Internet protocols enable communications between any set of interconnected networks. They are equally well suited for both LAN and WAN communications,
TCP/IP is the de facto standard for internetwork communications and serves as the transport protocol for the Internet, enabling millions of computers to communicate globally.
The function of the TCP/IP protocol stack, or suite, is the transfer of information from one network device to another.The layers most closely affected by TCP/IP are Layer 7 (application), Layer 4 (transport), and Layer 3 (network).
DNS (Domain Name System) is a system used in the Internet for translating names of network nodes into addresses
WINS (Windows Internet Naming Service) is a Microsoft-developed standard for Microsoft Windows NT that automatically associates NT workstations with Internet domain names.
POP3 (Post Office Protocol) is an Internet standard for storing e-mail on a mail server until you can access it and download it to your computer. It allows users to receive mail from their inboxes using various levels of security. SMTP (Simple Mail Transport Protocol) governs the transmission of e-mail over computer networks.
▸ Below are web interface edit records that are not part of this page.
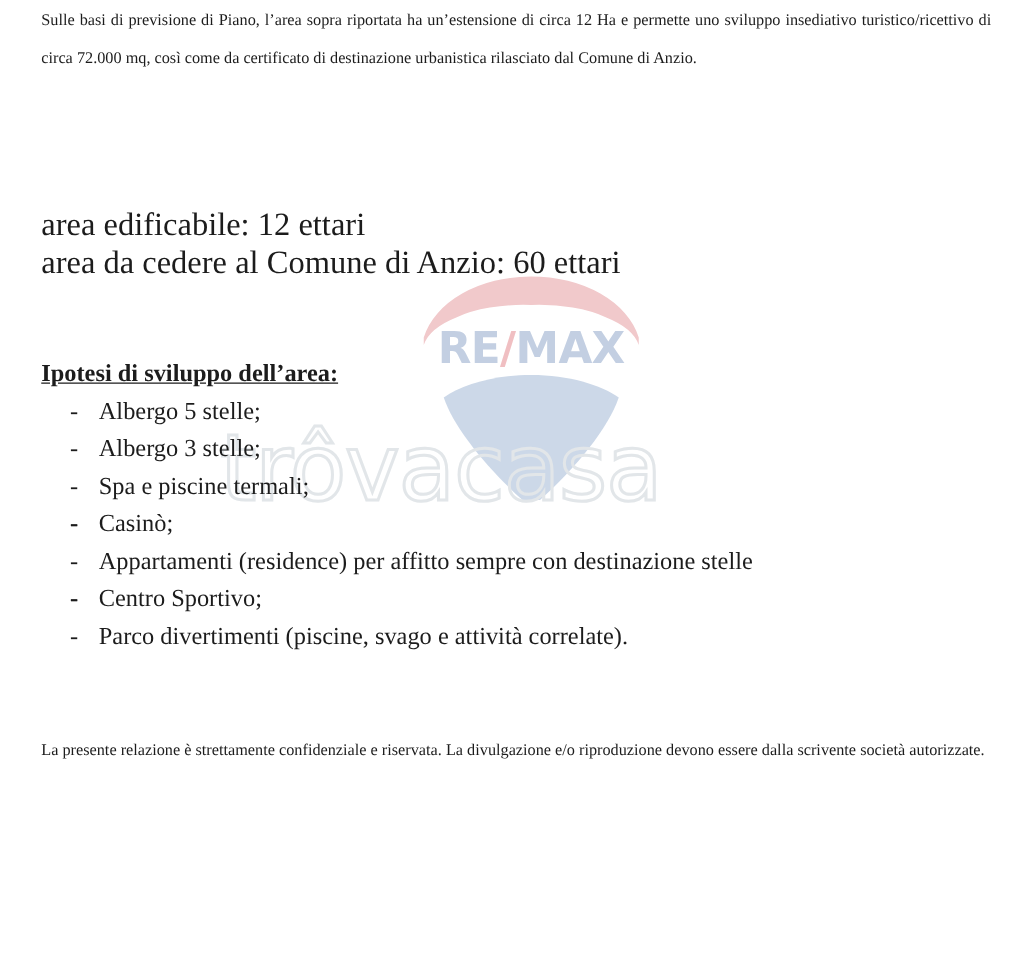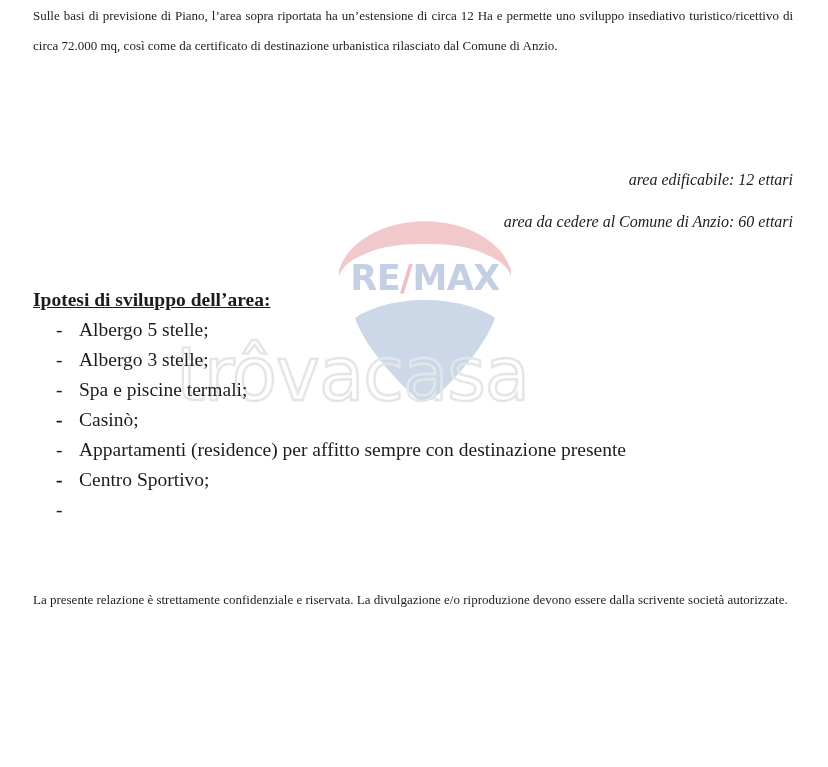"area edificabile: 12 ettari" .plain-line { font-size: 16px -> 26px; font-style: italic -> none; text-align: right -> left }
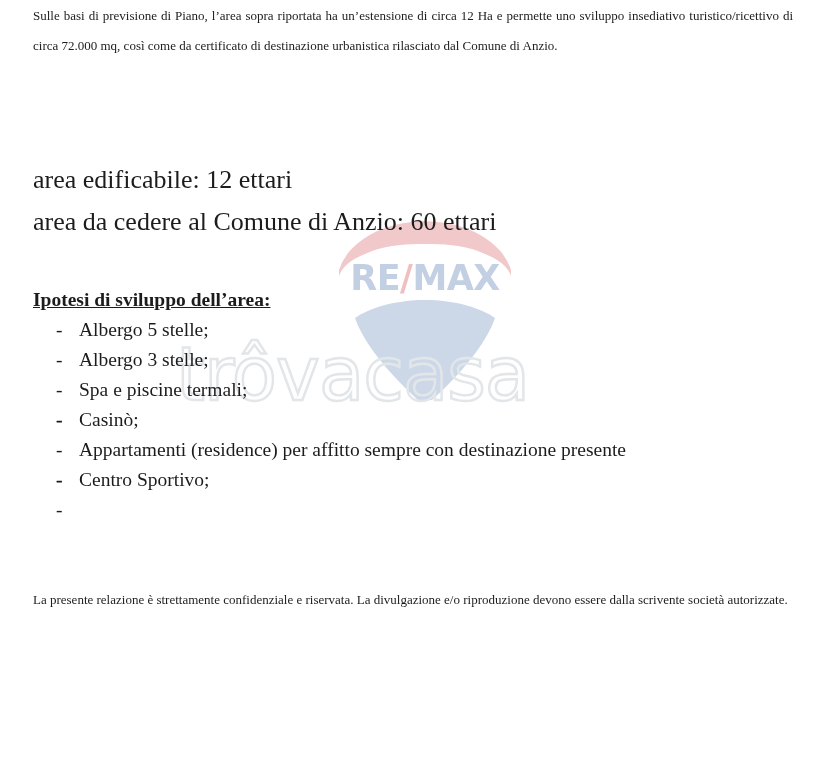"area da cedere al Comune" #area-line-2 { margin-top: 12px -> none }
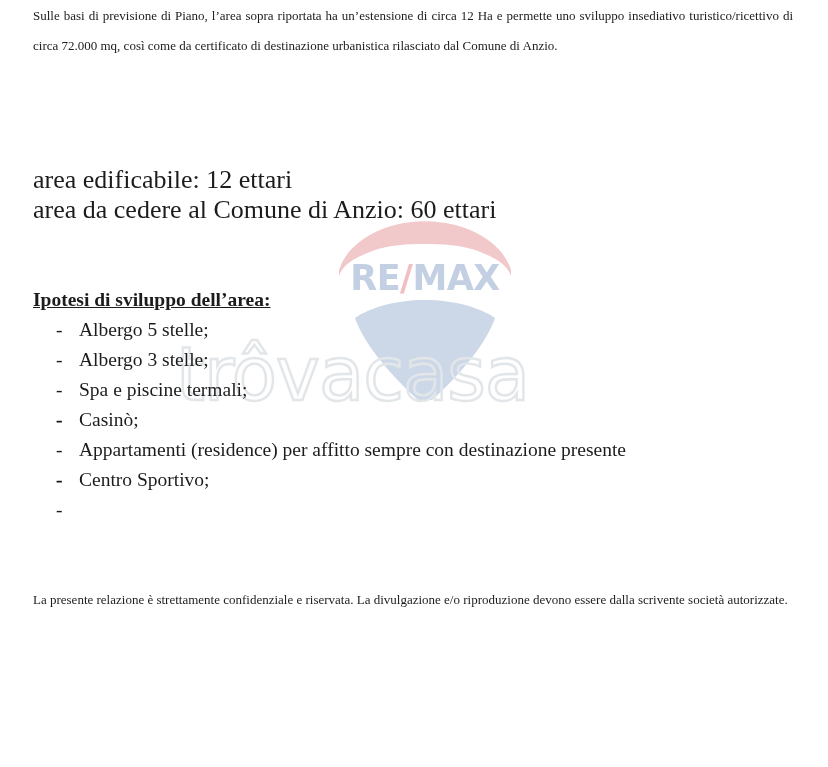"Appartamenti (residence) per affitto" span { text: presente -> stelle }
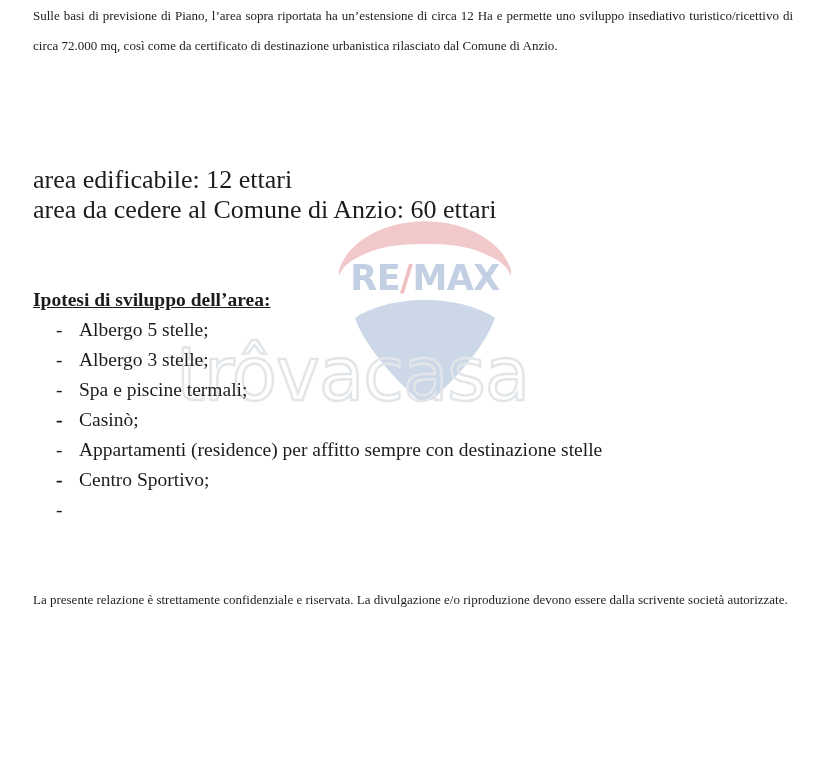"Parco divertimenti (piscine, svago e" span { html: none -> <span>Parco divertimenti (piscine, svago e attività correlate).</span> }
It does not provide support for transmission of data other than plain text.
HOSTS is a file created by network administrators and maintained on servers. They are used to provide static mapping between IP addresses and computer names.
SNMP (Simple Network Management Protocol) is a protocol that provides a means to monitor and control network devices, and to manage configurations, statistics collection, performance and security.
FTP (File Transfer Protocol) is a reliable connection-oriented service that uses TCP to transfer files between systems that support FTP. It supports bi-directional binary file and ASCII file transfers
TFTP (Trivial File Transfer Protocol) is a connectionless unreliable service that uses UDP to transfer files between systems that support the TFTP. It useful in some LANs because it operates faster than FTP in a stable environment.
HTTP (Hypertext Transfer Protocol) is the Internet standard that supports the exchange of information on the World Wide Web, as well as on internal networks. It supports many different file types, including: text, graphic, sound , and video.
It defines the process by which Web browsers originate requests for information to send to Web servers.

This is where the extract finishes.